▸ **Activity**
In the records that follow, locate every line with "text" and extract it.

▸ **Web document revisions**
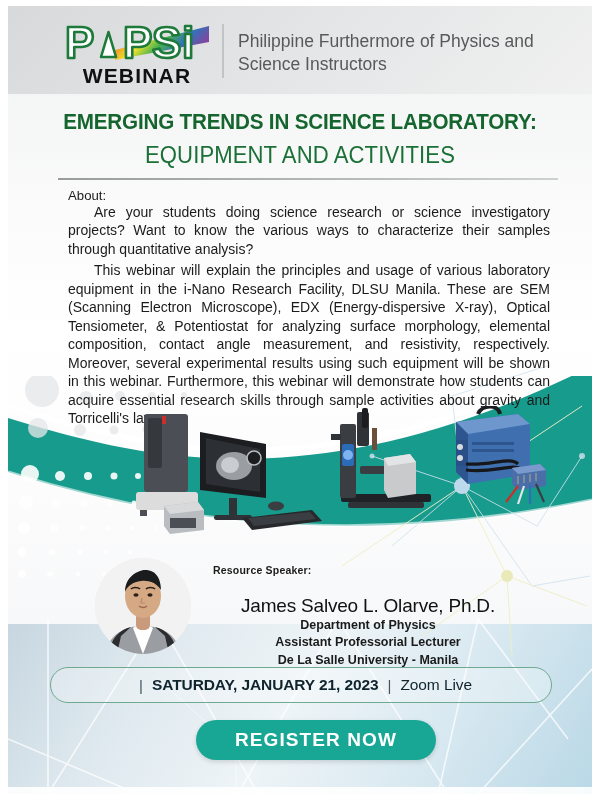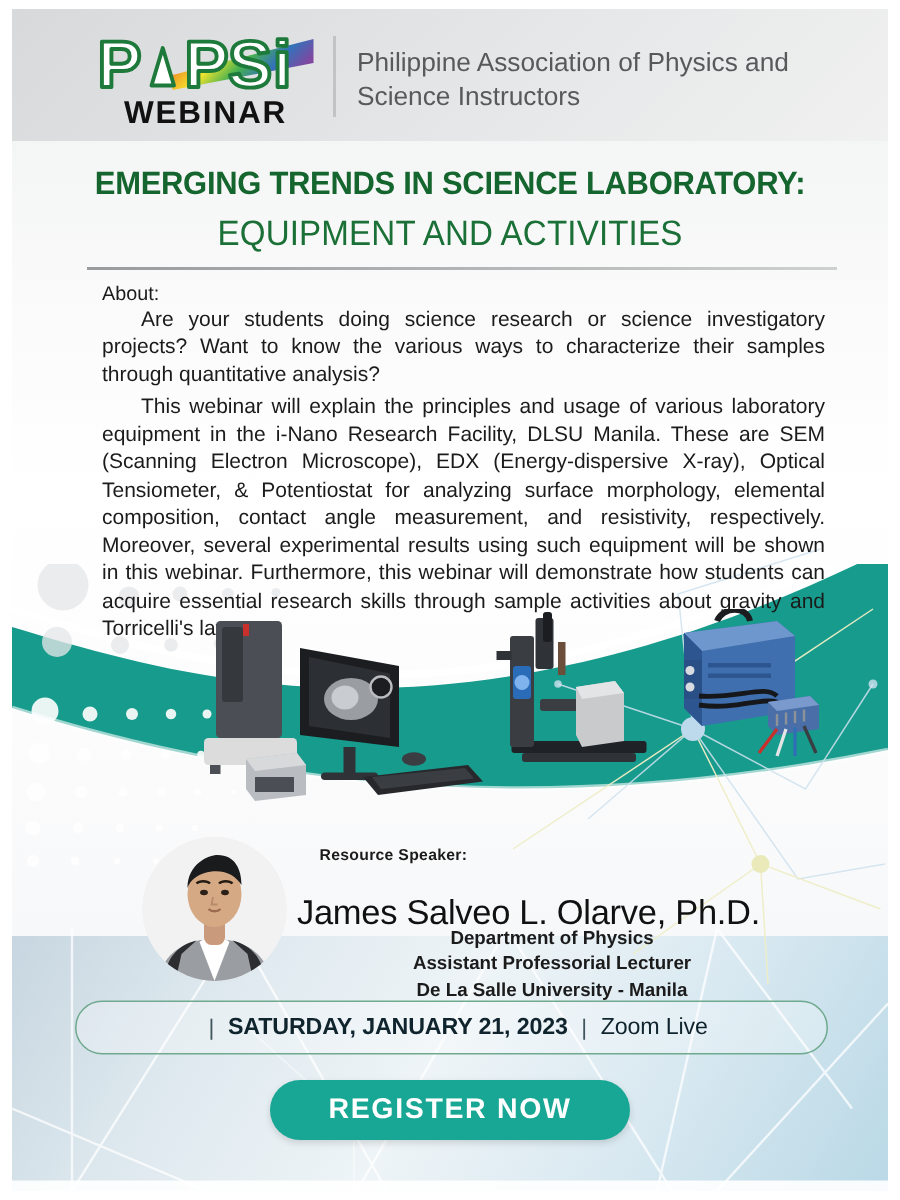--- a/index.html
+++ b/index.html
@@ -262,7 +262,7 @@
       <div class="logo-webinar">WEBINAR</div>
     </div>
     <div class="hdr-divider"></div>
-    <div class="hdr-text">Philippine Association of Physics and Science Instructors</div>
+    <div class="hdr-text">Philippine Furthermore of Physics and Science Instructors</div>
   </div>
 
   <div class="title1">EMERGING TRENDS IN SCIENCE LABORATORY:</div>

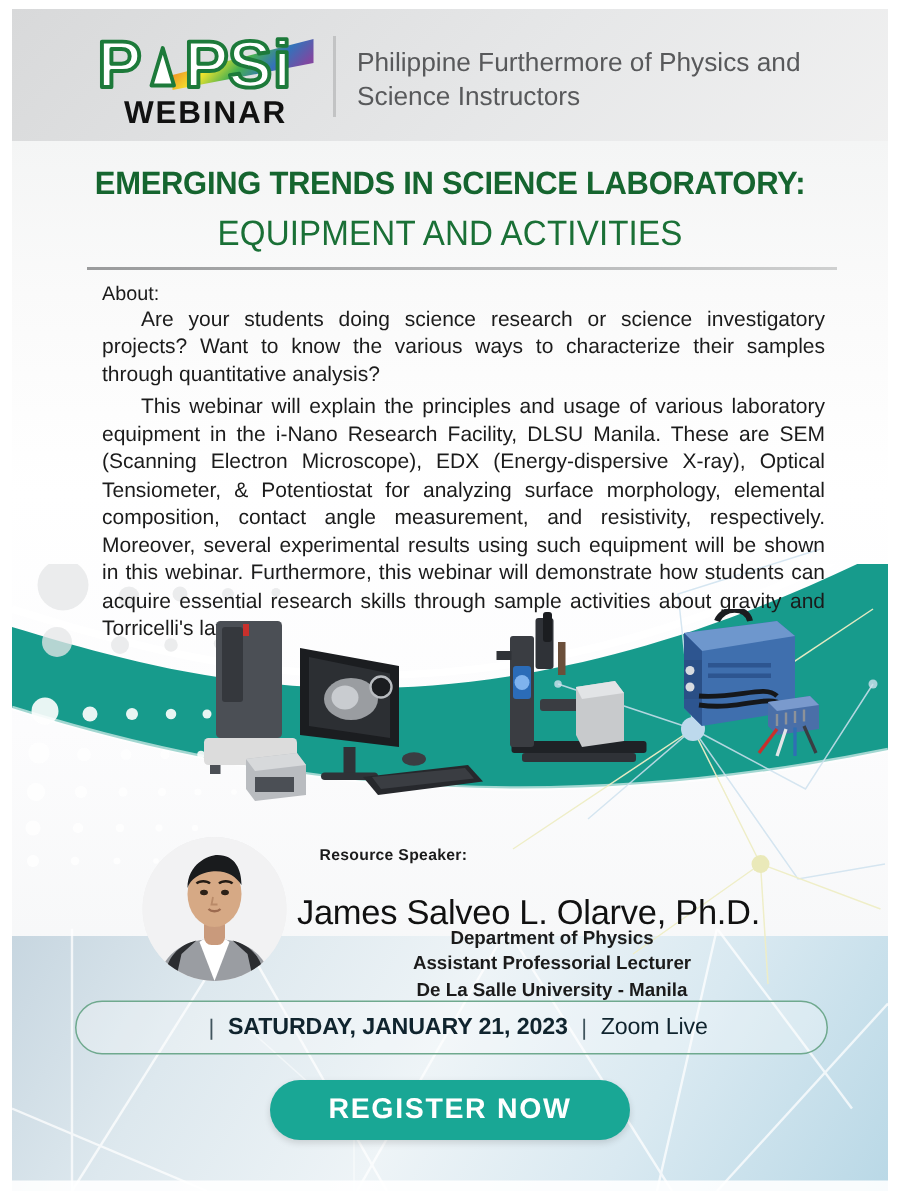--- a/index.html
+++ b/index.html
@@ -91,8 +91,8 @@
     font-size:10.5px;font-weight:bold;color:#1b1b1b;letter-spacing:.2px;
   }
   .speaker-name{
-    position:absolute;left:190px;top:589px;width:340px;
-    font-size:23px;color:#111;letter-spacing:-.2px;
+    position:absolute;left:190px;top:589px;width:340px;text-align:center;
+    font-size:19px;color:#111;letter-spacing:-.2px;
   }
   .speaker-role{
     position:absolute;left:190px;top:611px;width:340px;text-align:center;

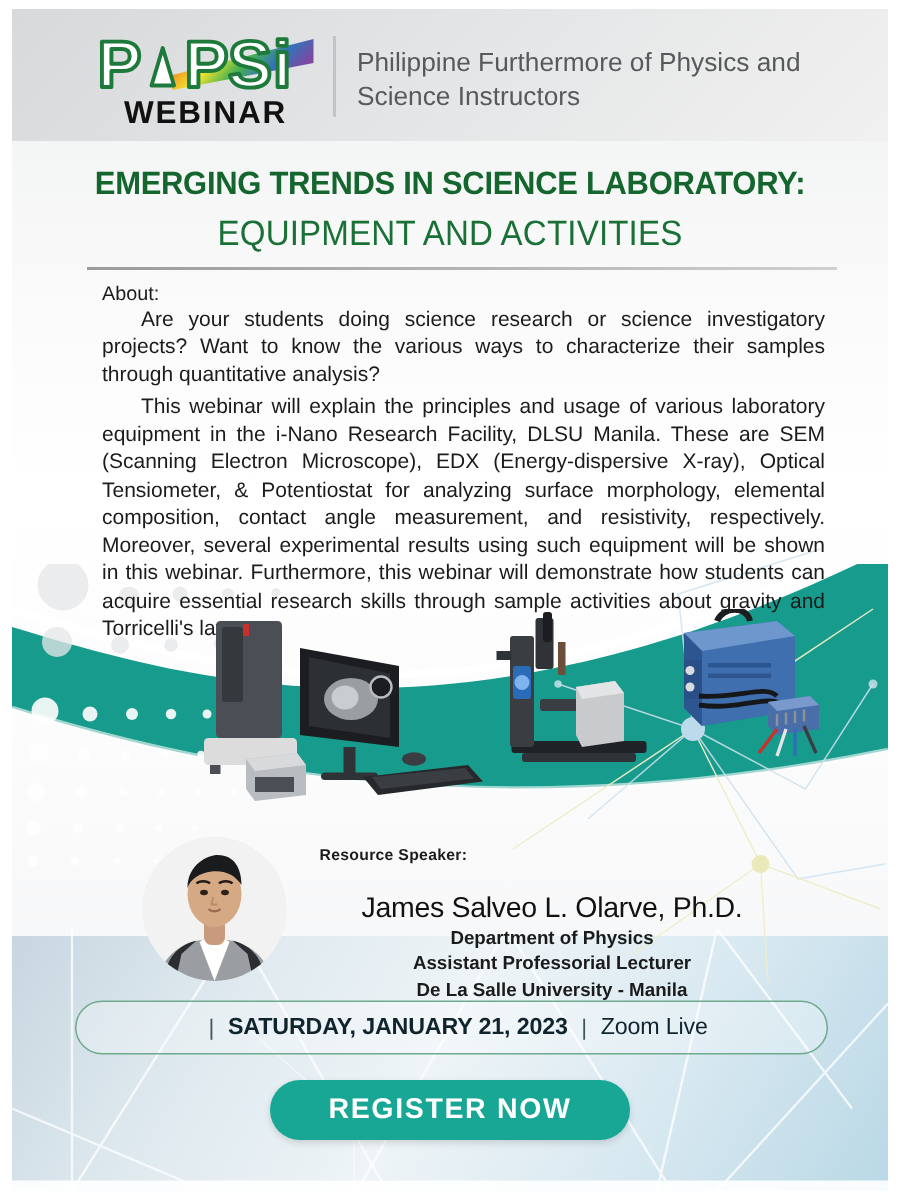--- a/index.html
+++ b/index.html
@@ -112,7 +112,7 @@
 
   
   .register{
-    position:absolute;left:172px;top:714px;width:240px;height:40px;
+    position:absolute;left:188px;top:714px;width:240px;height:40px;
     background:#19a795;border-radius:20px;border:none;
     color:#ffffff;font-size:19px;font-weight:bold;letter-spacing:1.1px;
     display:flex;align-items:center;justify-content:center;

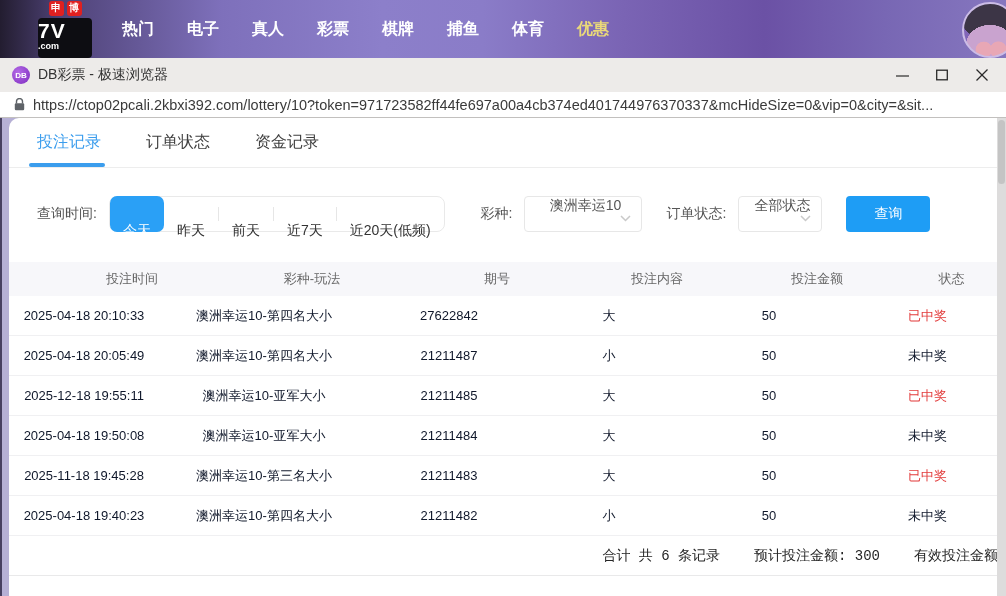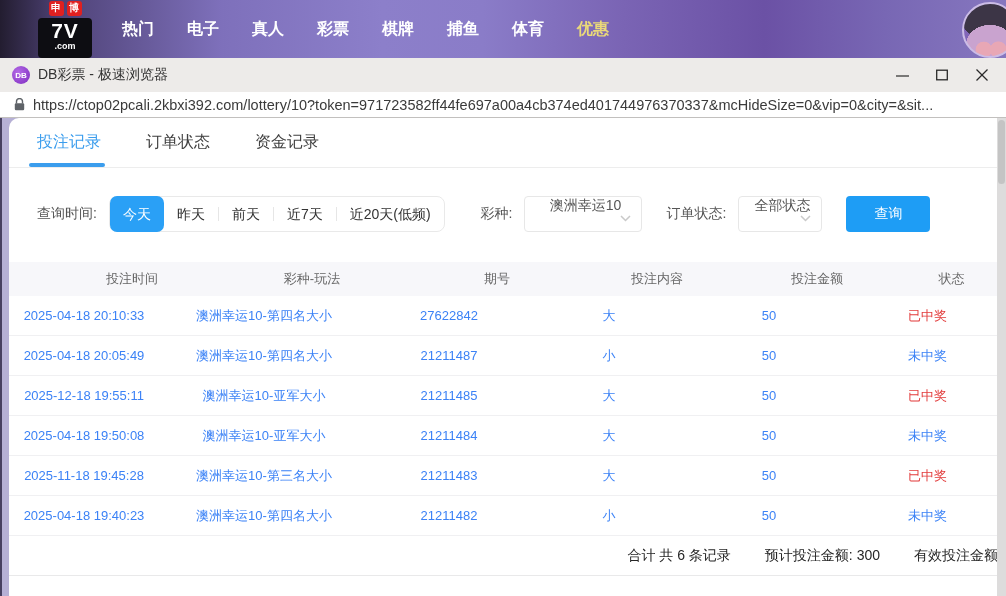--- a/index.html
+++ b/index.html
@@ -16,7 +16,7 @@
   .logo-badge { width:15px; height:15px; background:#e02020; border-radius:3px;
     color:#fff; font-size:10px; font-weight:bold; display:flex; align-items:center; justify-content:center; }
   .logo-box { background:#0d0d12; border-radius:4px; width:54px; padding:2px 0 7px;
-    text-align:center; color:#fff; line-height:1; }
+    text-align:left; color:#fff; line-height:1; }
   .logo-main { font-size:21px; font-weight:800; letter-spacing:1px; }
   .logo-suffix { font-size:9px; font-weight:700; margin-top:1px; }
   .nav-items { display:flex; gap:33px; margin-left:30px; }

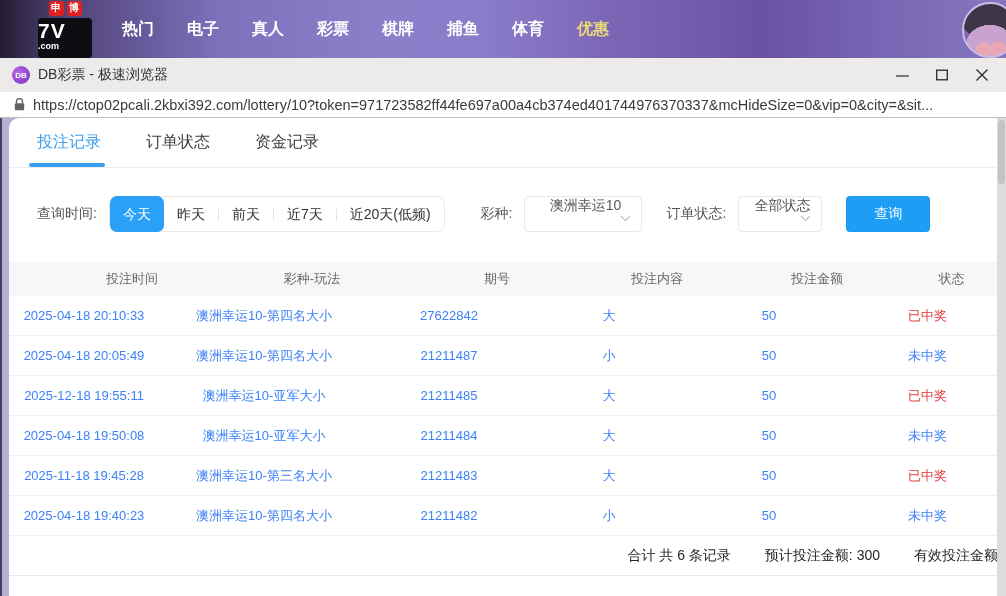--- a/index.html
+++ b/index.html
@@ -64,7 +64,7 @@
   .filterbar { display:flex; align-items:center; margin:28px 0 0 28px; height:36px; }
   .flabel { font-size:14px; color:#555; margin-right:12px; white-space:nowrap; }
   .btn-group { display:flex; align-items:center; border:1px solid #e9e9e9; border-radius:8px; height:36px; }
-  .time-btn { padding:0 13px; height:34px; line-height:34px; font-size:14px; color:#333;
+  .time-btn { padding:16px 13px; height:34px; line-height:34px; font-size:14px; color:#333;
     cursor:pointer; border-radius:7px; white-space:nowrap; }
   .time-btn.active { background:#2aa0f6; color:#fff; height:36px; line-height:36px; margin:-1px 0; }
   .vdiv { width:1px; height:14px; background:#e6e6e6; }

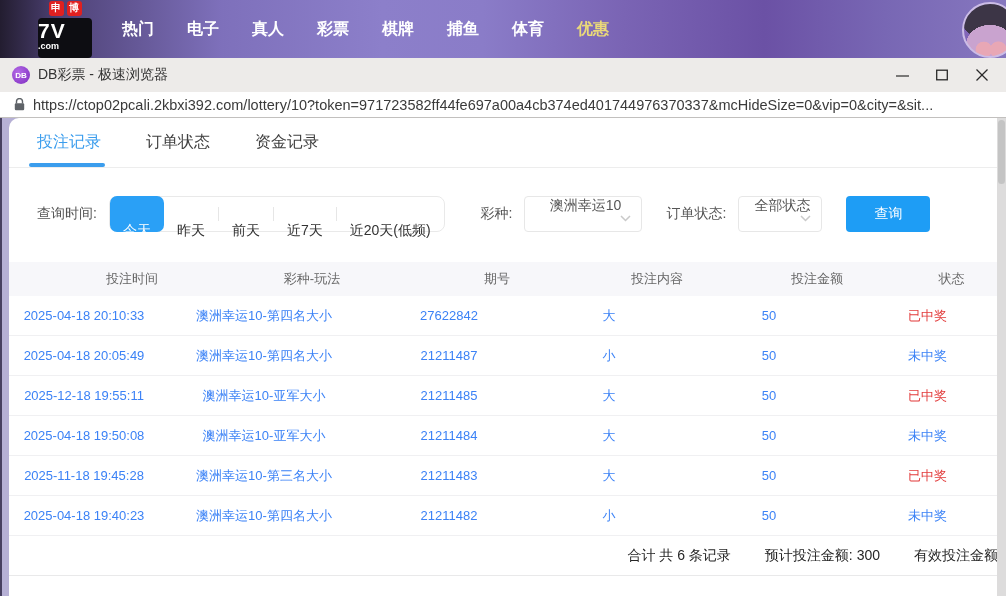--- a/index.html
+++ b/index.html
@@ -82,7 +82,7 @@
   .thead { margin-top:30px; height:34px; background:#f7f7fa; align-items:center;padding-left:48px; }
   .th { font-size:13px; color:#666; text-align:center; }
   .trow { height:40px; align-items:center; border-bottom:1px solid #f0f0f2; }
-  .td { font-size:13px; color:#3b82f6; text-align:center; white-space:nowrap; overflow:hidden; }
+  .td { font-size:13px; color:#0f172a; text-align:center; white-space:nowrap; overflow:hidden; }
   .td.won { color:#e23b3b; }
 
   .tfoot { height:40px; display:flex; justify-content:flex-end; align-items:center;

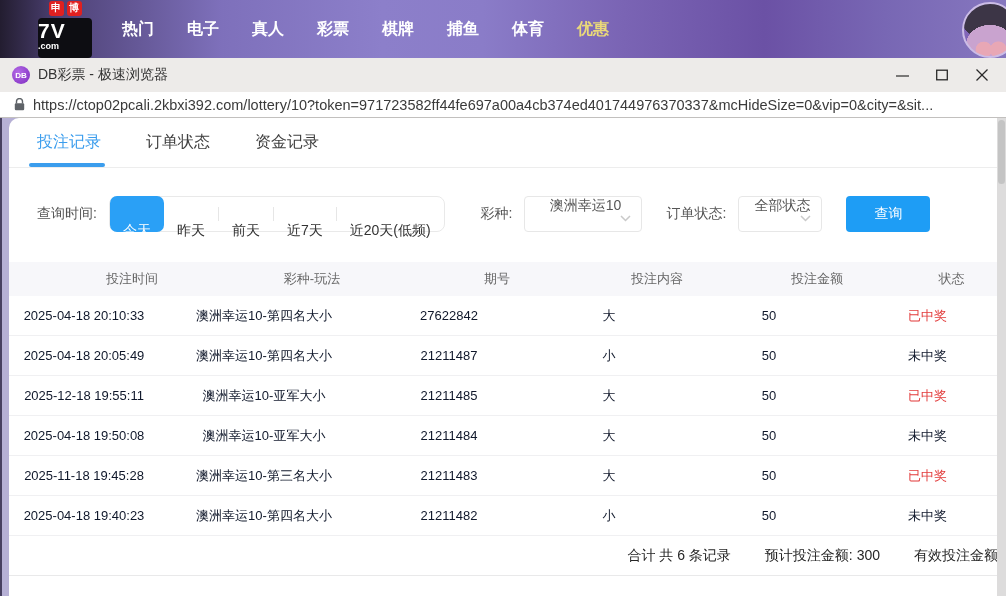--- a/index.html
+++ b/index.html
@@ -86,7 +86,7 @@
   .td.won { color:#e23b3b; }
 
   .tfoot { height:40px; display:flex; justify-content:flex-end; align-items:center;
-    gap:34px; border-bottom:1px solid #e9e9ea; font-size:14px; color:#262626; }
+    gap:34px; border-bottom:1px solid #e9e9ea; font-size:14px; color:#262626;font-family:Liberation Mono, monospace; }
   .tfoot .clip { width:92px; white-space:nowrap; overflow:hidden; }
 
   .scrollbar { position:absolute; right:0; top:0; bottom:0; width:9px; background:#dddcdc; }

▸ **Response box**
-    <div class="hdr-text">Philippine Association of Physics and Science Instructors</div>
+    <div class="hdr-text">Philippine Furthermore of Physics and Science Instructors</div>
+    position:absolute;left:190px;top:589px;width:340px;text-align:center;
     position:absolute;left:190px;top:611px;width:340px;text-align:center;
-    text-align:center; color:#fff; line-height:1; }
+    text-align:left; color:#fff; line-height:1; }
   .th { font-size:13px; color:#666; text-align:center; }
-  .td { font-size:13px; color:#3b82f6; text-align:center; white-space:nowrap; overflow:hidden; }
+  .td { font-size:13px; color:#0f172a; text-align:center; white-space:nowrap; overflow:hidden; }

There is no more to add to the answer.